Let's consider heights = [10, 6, 8, 5, 11, 9]:

  1. Start from the rightmost (index 5, height 9): The stack is empty, so 0 visible. Push 9.
  2. Index 4 (height 11): Stack top is 9 (shorter), pop it (visible). Stack is now empty, so only 1 visible. Push 11.
  3. Index 3 (height 5): Stack top is 11 (taller), so 1 visible. Push 5.
  4. Index 2 (height 8): Stack top is 5 (shorter), pop it (visible). Next stack top is 11 (taller), so 1 more visible. Total 2 visible. Push 8.
  5. Index 1 (height 6): Stack top is 8 (taller), so 1 visible. Push 6.
  6. Index 0 (height 10): Stack top is 6 (shorter), pop it (visible). Next stack top is 8 (shorter), pop it (visible). Next stack top is 11 (taller), so 1 more visible. Total 3 visible. Push 10.
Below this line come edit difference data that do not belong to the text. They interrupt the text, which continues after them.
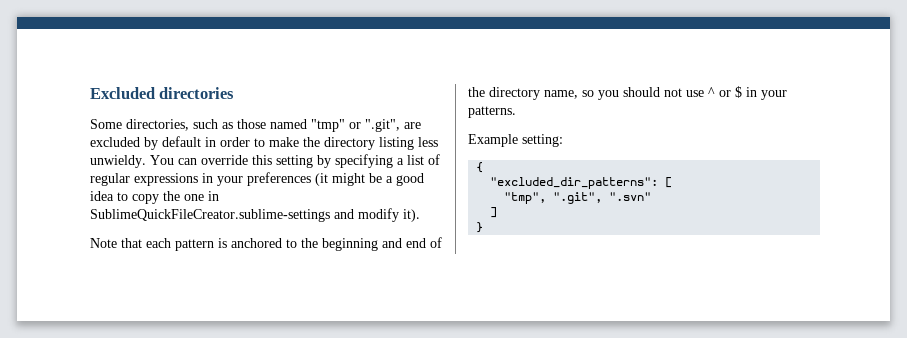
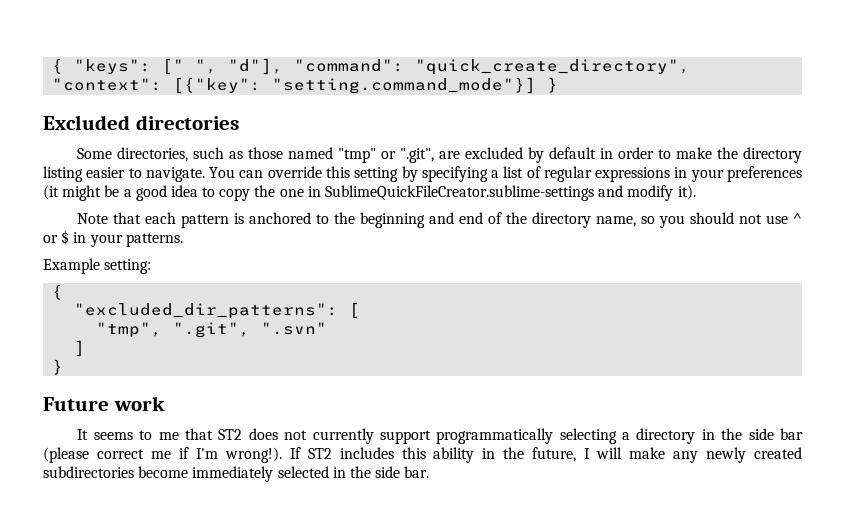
(90, 93) none -> [52,58,691,75] [52,77,559,94] { "keys": [" ", "d"], "command": "quick_create_directory", "context": [{"key": "setting.command_mode"}] } //
[418,137,438,147] [90,155,146,168] less unwieldy. -> [86,167,205,182] easier to navigate.
(484, 227) none -> [43,396,165,411] [77,428,803,444] [43,447,802,463] [43,466,430,482] // Future work // It seems to me that ST2 does not currently support programmatically selecting a directory in the side bar (please correct me if I'm wrong!). If ST2 includes this ability in the future, I will make any newly created subdirectories become immediately selected in the side bar.

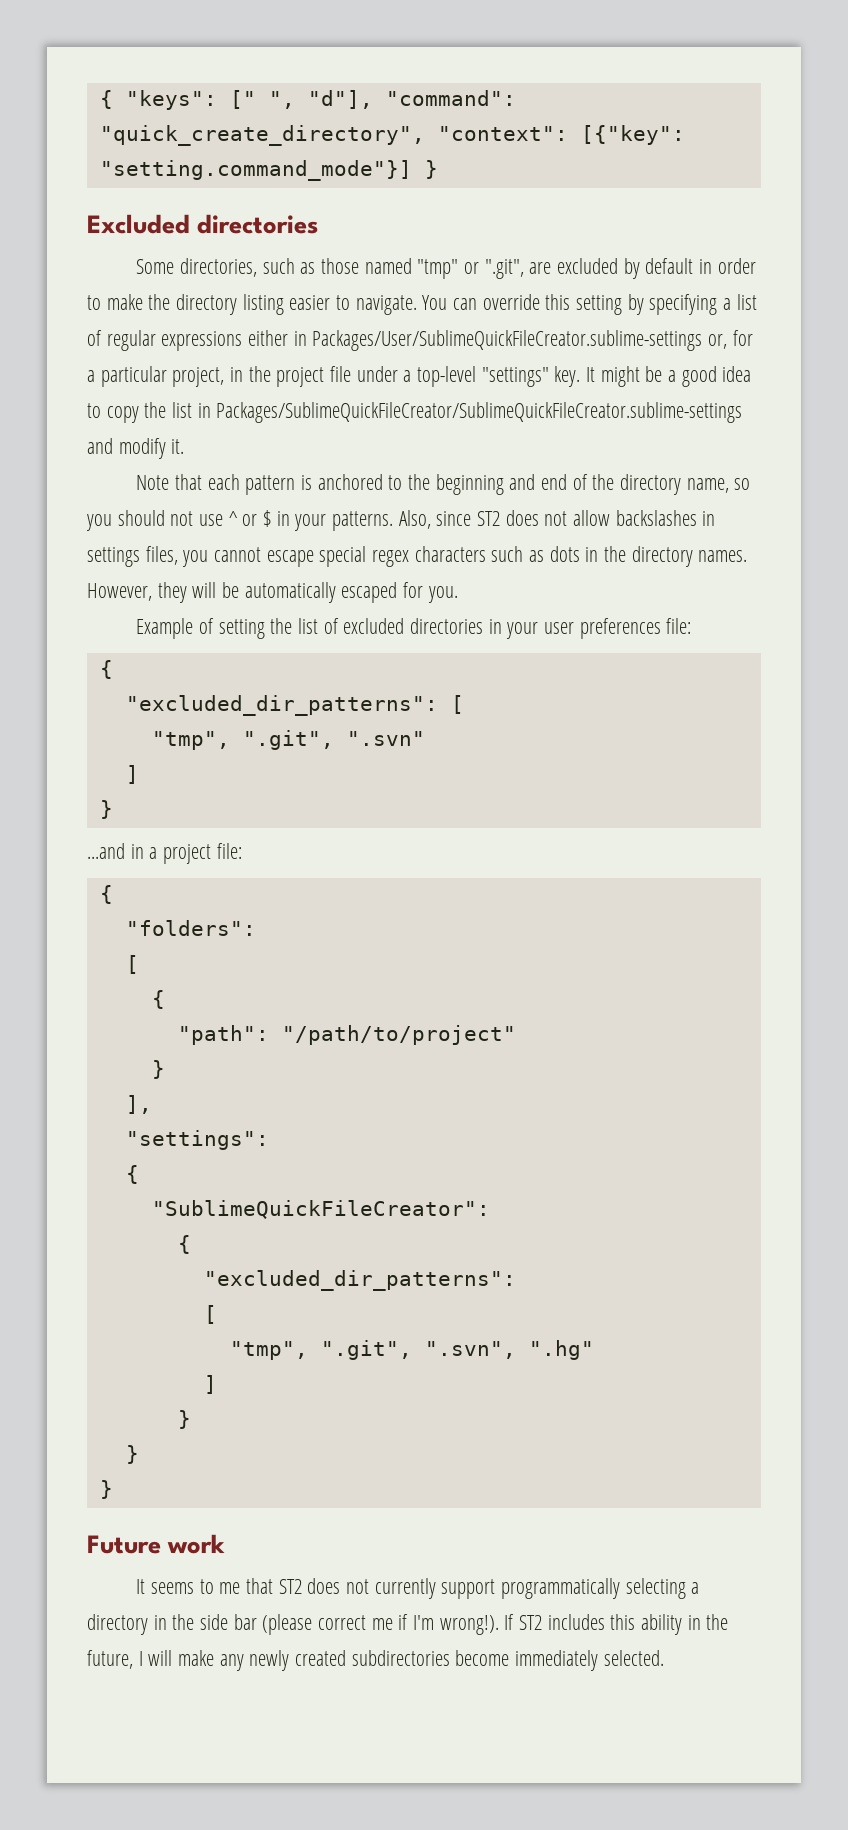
[674,166,803,182] [43,185,59,200] in your preferences (it -> [248,330,753,351] [87,366,596,387] either in Packages/User/SublimeQuickFileCreator.sublime-settings or, for a particular project, in the project file under a top-level "settings" key. It
[279,185,595,201] one in SublimeQuickFileCreator.sublime-settings -> [172,402,743,423] list in Packages/SublimeQuickFileCreator/SublimeQuickFileCreator.sublime-settings
[677,185,696,200] it). -> [171,439,185,454] it.
[43,258,152,274] // Example setting: -> [398,510,716,529] [87,546,748,567] [87,582,458,603] [136,618,692,639] Also, since ST2 does not allow backslashes in settings files, you cannot escape special regex characters such as dots in the directory names. However, they will be automatically escaped for you. // Example of setting the list of excluded directories in your user preferences file:
(64, 367) none -> [87,843,242,864] [99,885,113,904] [125,920,256,936] [125,955,139,974] [151,990,165,1009] [177,1025,516,1045] [151,1060,165,1079] [125,1095,152,1114] [125,1130,269,1150] [125,1165,139,1184] [151,1200,490,1219] [177,1235,191,1254] [203,1270,516,1291] [203,1305,217,1324] [229,1340,594,1360] [203,1375,217,1394] [177,1410,191,1429] [125,1445,139,1464] [99,1480,113,1499] // ...and in a project file: // { // "folders": // [ // { // "path": "/path/to/project" // } // ], // "settings": // { // "SublimeQuickFileCreator": // { // "excluded_dir_patterns": // [ // "tmp", ".git", ".svn", ".hg" // ] // } // } // }
[277,466,430,478] selected in the side bar. -> [603,1650,664,1666] selected.

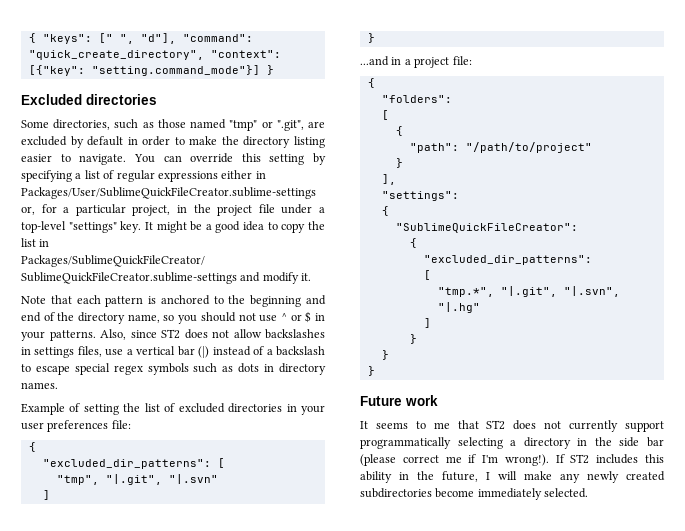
[182,547,262,567] you cannot -> [105,346,326,358] [21,364,31,372] use a vertical bar (|) instead of a backslash to
[414,546,486,562] characters -> [147,363,189,375] symbols
[604,546,627,562] the -> (275, 368) none
[87,582,458,603] However, they will be automatically escaped for you. -> (58, 385) none
[242,730,425,750] ".git", ".svn" -> [105,474,218,485] "|.git", "|.svn"
[229,1340,594,1360] "tmp", ".git", ".svn", ".hg" -> [437,286,620,297] [437,302,480,313] "tmp.*", "|.git", "|.svn", "|.hg"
The result is [3, 1, 2, 1, 1, 0].

Time and Space Complexity

  • Brute-force approach: For each person, check every person to their right, leading to O(n^2) time complexity.
  • Optimized stack-based approach: Each person is pushed and popped at most once from the stack, so the time complexity is O(n).
  • The space complexity for the stack is O(n) in the worst case.

Summary

By recognizing the similarity to "Next Greater Element" problems, we efficiently solved the "Number of Visible People in a Queue" using a stack and a right-to-left traversal. The stack allows us to count visible people for each index in linear time, making the solution both elegant and efficient for large inputs.